Download the windows version of dos2unix/unix2dos,

dos2unix - Browse /dos2unix/7.5.1 at SourceForge.net

For usage, please refer to the dos2unix tool.

dos2unix-7.5.1-win64-nls/share/doc/dos2unix-7.5.1/dos2unix.htm

example and RECURSIVE CONVERSION chapters

(See Appendix 2)

4.2.2 Commonly used code editors on Windows generally support the conversion of CRLF and LF.

For example, VsCode, you can choose LF or CRLF in the lower right corner;

The operation of other editors is similar.

If you need the default settings, modify them in the settings.

5. Some configurations about line breaks in git

5.1 core.autocrlf

The core.autocrlf option has three optional values:

  • true: Change to LF when submitting, and change to CRLF when checking out
  • false (default value): It will be what it is when submitting, no newline characters will be changed, and it will not be changed when checking out.
  • input: Change to LF when submitting, do not change when checking out

5.2 core.eol

The core.eol option is used to specify the line ending style of the file.

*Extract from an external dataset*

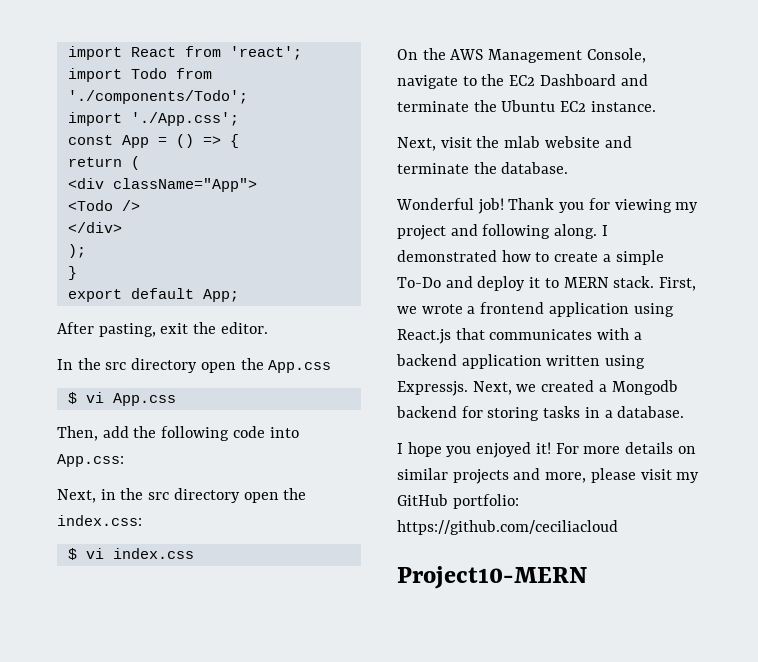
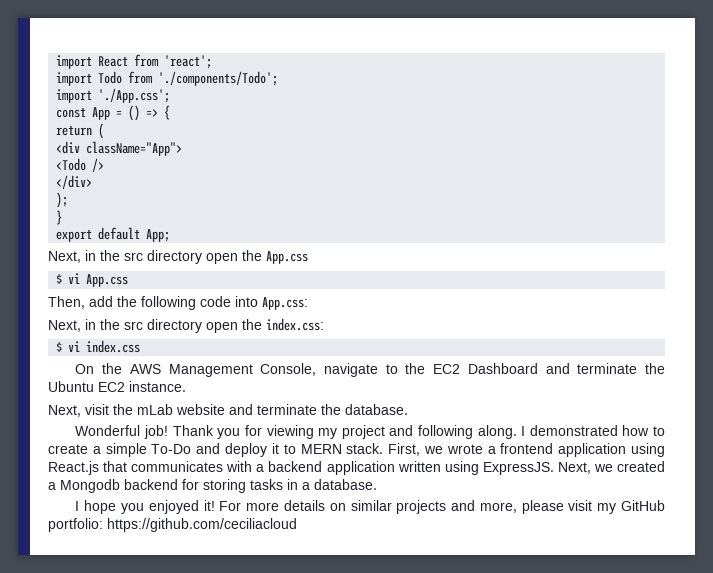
[57,322,268,337] [57,359,73,370] After pasting, exit the editor. // In -> [48,250,96,263] Next, in
[504,136,541,148] mlab -> [137,404,173,415] mLab
[397,381,468,396] Expressjs. -> [482,462,554,475] ExpressJS.
[397,566,587,589] // Project10-MERN -> (297, 525) none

  • lf : Use LF as the line ending style.
  • crlf: Use CRLF as line ending style.
  • native (default): Use the operating system's default line ending style.

5.3 core.safecrlf

The core.safecrlf option is used to prevent mixed newline errors. It has three optional values:

  • false: Turns off checking, allowing errors with mixed newlines.
  • warn (default): Turn on checking and print a warning message when an error with mixed newlines is found.
  • true: Enable checking, print an error message and reject submission when an error with mixed newlines is found.

5.4 git configuration suggestions

Some commands to view git configuration

# 查看 git config 配置
git config -l

# 查看 git config 配置具体位置
git config --list --show-origin

# 全局配置
git config --global core.autocrlf true

5.4.1

Development environment: windows

Code compilation/running environment: windows

Recommended configuration: core.autocrlf = true

5.4.2

Development environment: windows

Code compilation/running environment: Linux/Mac

Recommended configuration: core.autocrlf = input

5.4.3

Development environment: Linux/Mac

Code compilation/running environment: Linux/Mac

Recommended configuration: core.autocrlf = false (keep the default configuration)

5.4.4

Development environment: Linux/Mac

Code compilation/running environment: Windows

Recommended configuration: core.autocrlf = true

The personal configuration is to keep the default configuration.

Personal work situation is:

99% probability of submitting code on Linux and running on Linux;

There is a very small probability that it is possible to submit a bat script on Linux;

 So keep the default configuration.

For bat scripts submitted in the Linux environment, manually convert them into CRLF format.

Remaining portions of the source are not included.